Messico e Nuvole

Dal Pacifico alle montagne, con la morte che cammina accanto alla vita
Il Messico non ti accoglie in punta di piedi, si fa subito sentire. Poi ti prende per mano senza chiedere permesso, ti sorride, ti mette in bocca sapori forti e ti obbliga a viverlo per quello che è davvero. È una terra che entra in scena con la sua luce, le nuvole bianche dalle forme sinuose, i profumi e il rumore: caotico nelle città, pacato nell’entroterra. Lo stato di Jalisco, affacciato sull’oceano Pacifico, è stata la meta del nostro viaggio, mio e del mio amico Paolo.

Punta Mita è il luogo più composto. Una penisola ordinata, pensata, levigata. Resort che si inseriscono nel paesaggio senza romperlo, spiagge ampie, silenzi ben distribuiti, racchiusi in un equilibrio tipicamente “americano”.  Qui l’oceano sembra trattenersi, come se respirasse più lentamente. Le acque sono calde e ogni giorno, a pochi metri dalla spiaggia o dalla barca, decine di balene sbuffano, emergono e scompaiono elegantemente. Presenze enormi e gentili. Emozione pura, senza rumore, difficili da dimenticare.

Scendendo verso sud il ritmo si spezza. Puerto Vallarta invece non si nasconde. È una città viva, stratificata, irregolare. Il turismo non cancella la quotidianità, ci convive. La strada costeggia il mare come una cicatrice lunga e continua: murales che esplodono sui muri, venditori ambulanti, famiglie raccolte attorno al fuoco, musica che arriva da più direzioni. Alle spalle, montagne coperte di foreste; davanti, l’oceano che rimbomba. Tutto accade insieme.

Dal mare ci si allontana ancora. Una barca lascia la costa e approda a Yelapa. Un villaggio raggiungibile solo via acqua, non per scelta, ma per condizione. Nessuna infrastruttura che acceleri, nessuna urgenza evidente. Case semplici, sentieri che si perdono, una cascata che scende dalla giungla fino al paese. Qui il tempo non rallenta: semplicemente smette di avere valore. Yelapa non trattiene, sospende. E in quella sospensione, tutto sembra al suo posto.
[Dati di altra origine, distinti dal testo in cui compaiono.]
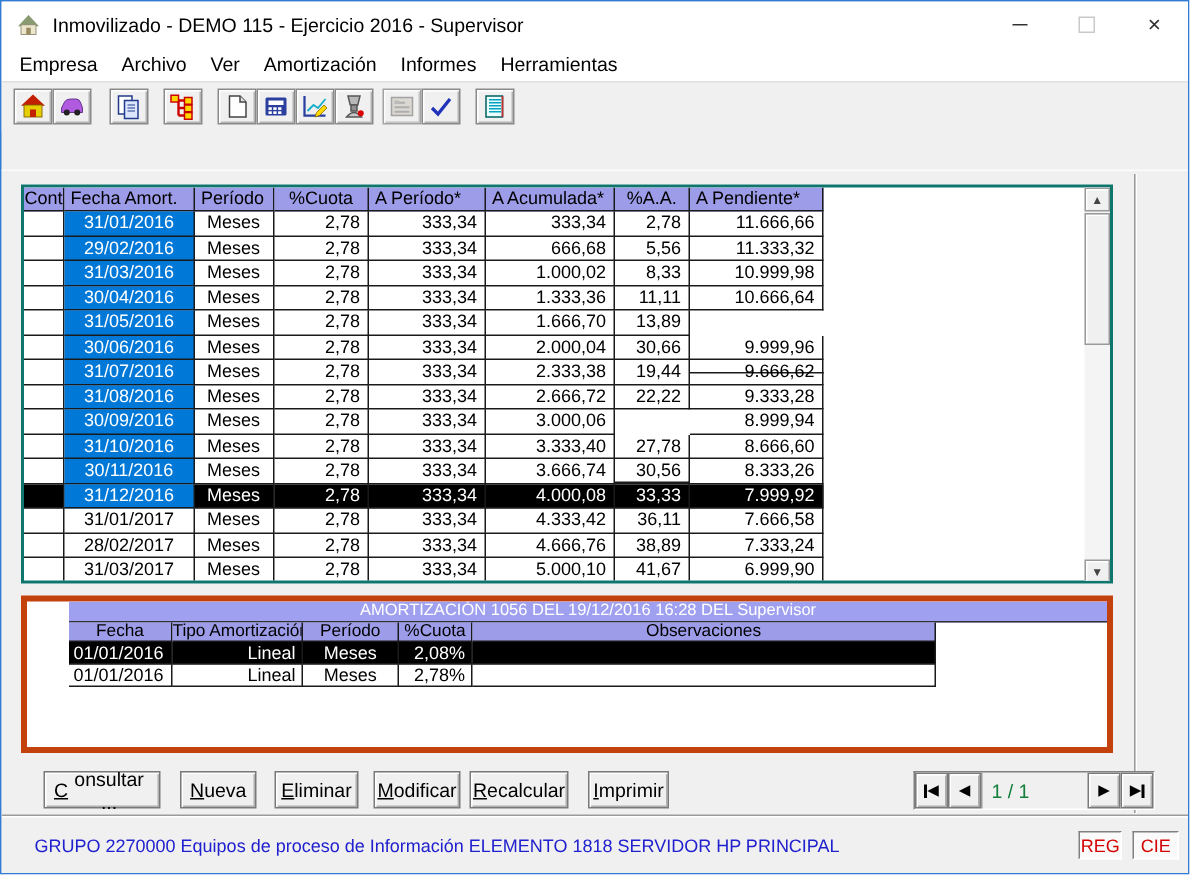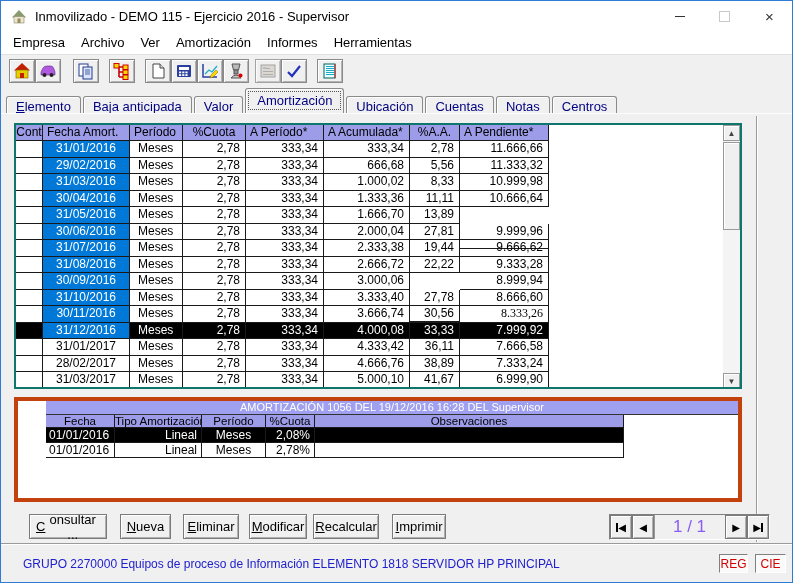"Elemento Baja anticipada Valor" div.tabstrip { html: <div><span><span>E</span>lemento</span><span>Baja anticipada</span><span>Valor</span><span>Amortización</span><span>Ubicación</span><span>Cuentas</span><span>Notas</span><span>Centros</span></div> -> none }
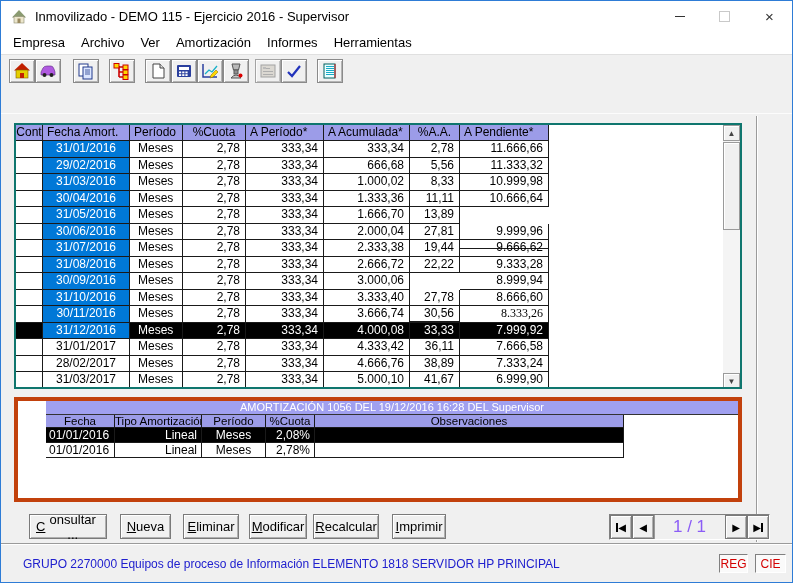"27,81" div.g-cell { text: 27,81 -> 30,66 }
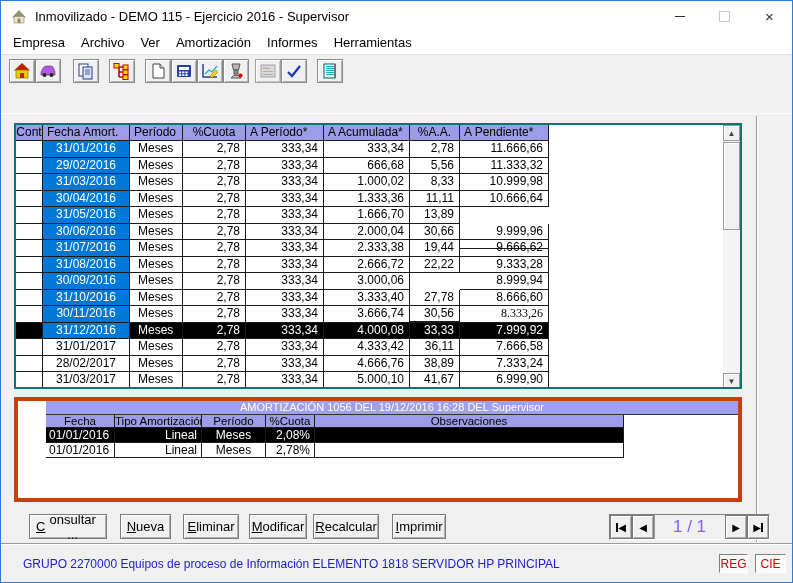"8.333,26" div.g-cell { font-family: Liberation Serif, serif -> none }
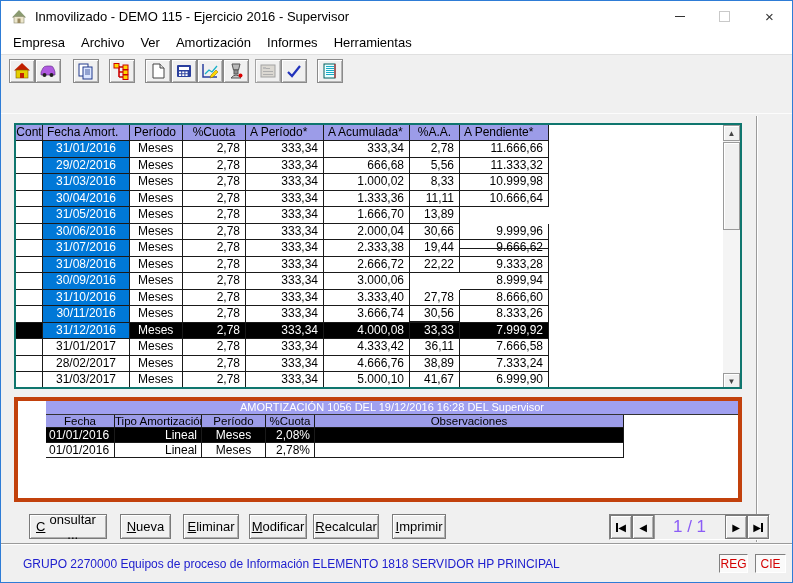"1 / 1" .pg-label { color: #8b5cf6 -> #15803d; font-size: 17px -> 13px; padding-left: 18px -> 6px }
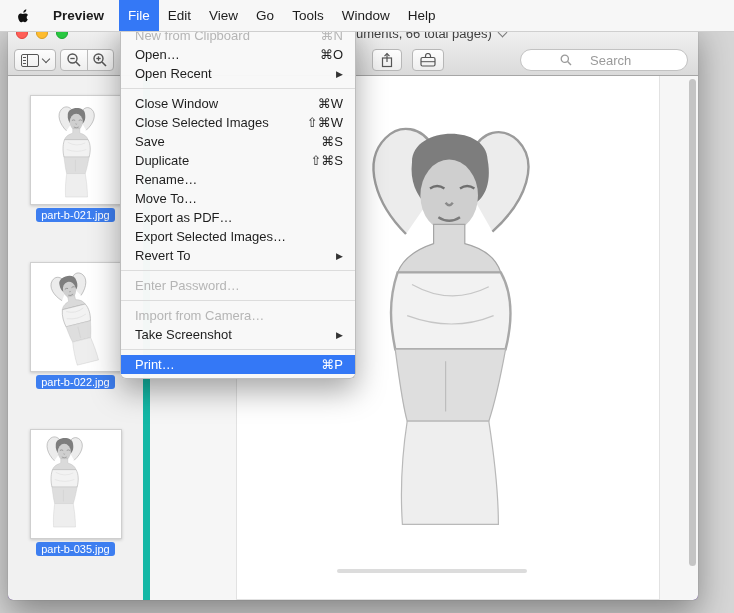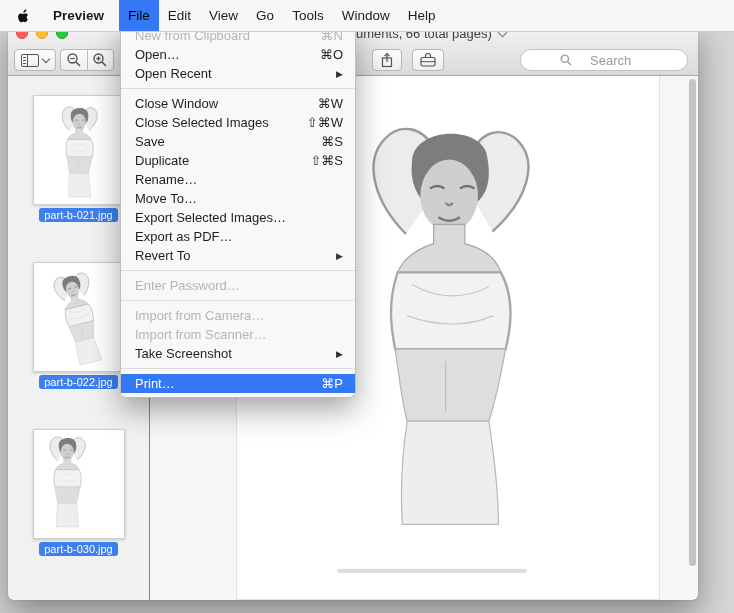"File" .mb-item.active { color: #000000 -> #ffffff }
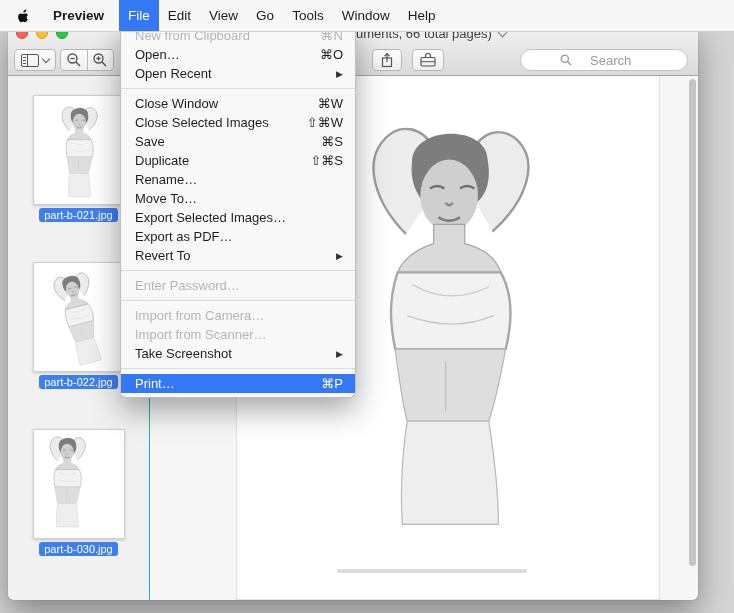"part-b-021.jpg" .sidebar { border-right: 1px solid #14b8a6 -> 7px solid #14b8a6 }
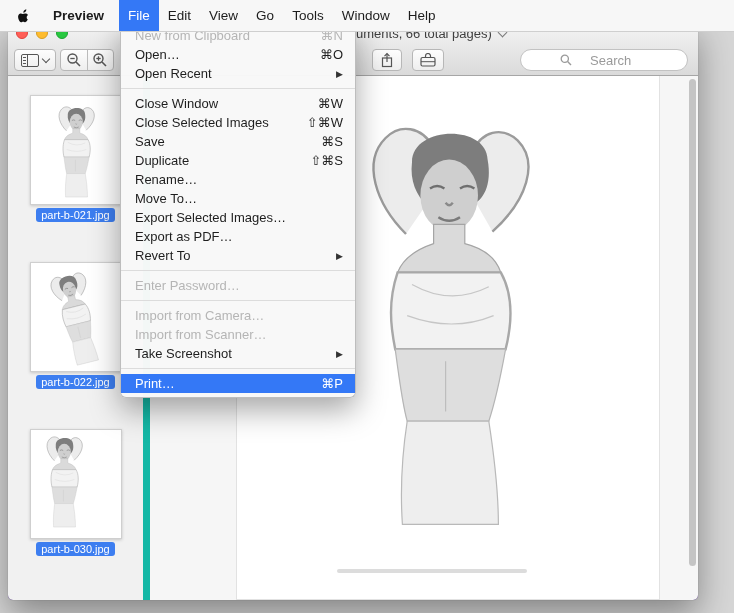"Export Selected Images…" div.mi { order: before "Export as PDF…" -> after "Export as PDF…" }
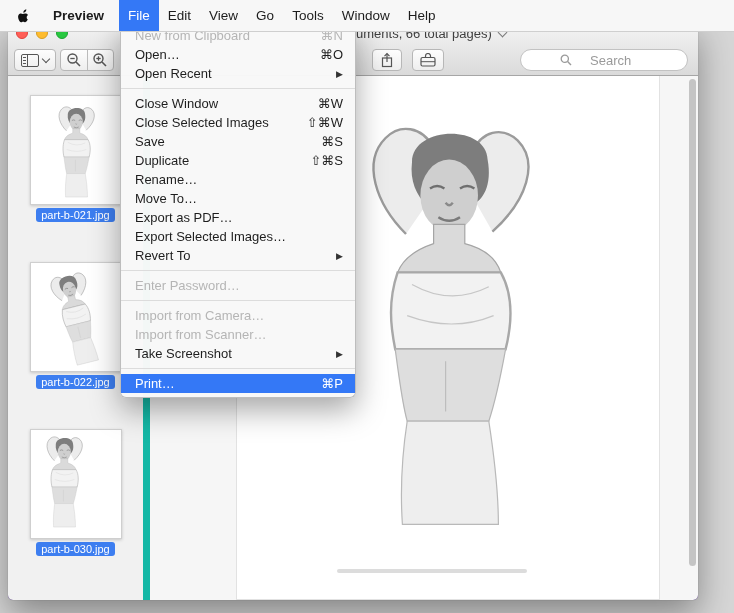"Import from Scanner…" div.mi { html: <div> <span>Import from Scanner…</span> </div> -> none }
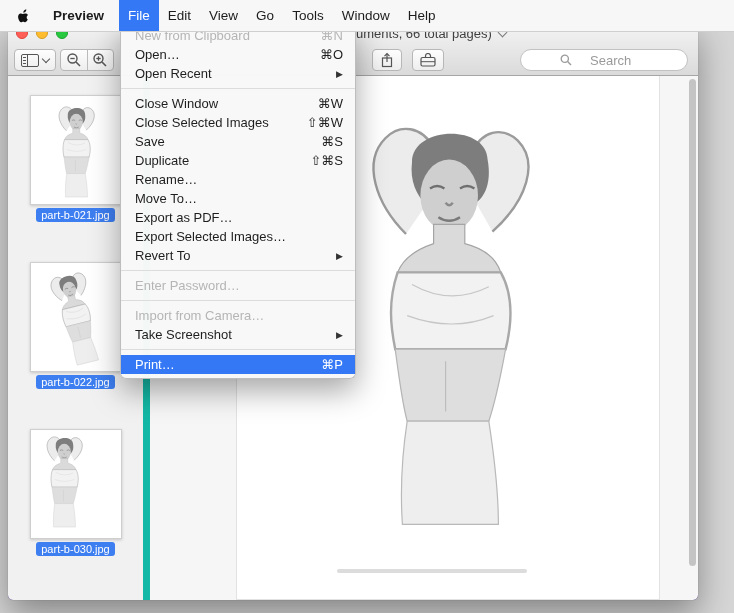"part-b-030.jpg" div.fname { text: part-b-030.jpg -> part-b-035.jpg }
A Sayulita, invece, l’aria profuma di mare e di caffè appena fatto. Un paese che si muove piano e scalzo. Sulla spiaggia decine di surfisti entrano in acqua uno alla volta, come se stessero onorando l’oceano. C’è da perdersi tra le stradine colorate: murales, bancarelle e sorrisi facili dei venditori. In una mano la Pacifico fredda con dentro il lime, nell’altra un cono di churros caldi e appiccicosi. Un giorno che non ha fatto rumore, ma che resterà.

Poi la strada risale verso l’interno. La Nissan arranca. L’oceano resta indietro e il rumore si spegne. San Sebastián del Oeste appare tra le montagne, a oltre millecinquecento metri. Ex centro minerario, in perfetto stile coloniale spagnolo, è ancor oggi fermo in una dimensione che non cerca attenzioni. Oltre ad un piccolo e grazioso cimitero, le strade sono acciottolate, gli edifici bassi e l’aria è frizzante. Non c’è finzione e non c’è adattamento. Il paese non prova a piacere. Esiste così. Camminando, si ha la sensazione che il luogo venga prima dello sguardo, che non abbia bisogno di essere spiegato. 

In questa terra è più che evidente: la morte non è un tabù. È ovunque, ma non pesa e non intimorisce. Teschi colorati, murales ironici, scheletri sorridenti. Non come monito, ma come compagnia. La morte non domina: cammina accanto. I morti non vengono allontanati, ma invitati, ricordati, celebrati. Fiori, musica, risate. Guardarla in faccia sembra essere il modo più onesto per vivere. I Baustelle, qui, avrebbero trovato casa. Così, tra strade polverose e altari accesi, spesso abitati da scheletri con la falce in mano, diventa chiaro che la morte non segna la fine del percorso. È solo una delle sue tappe e parte del viaggio.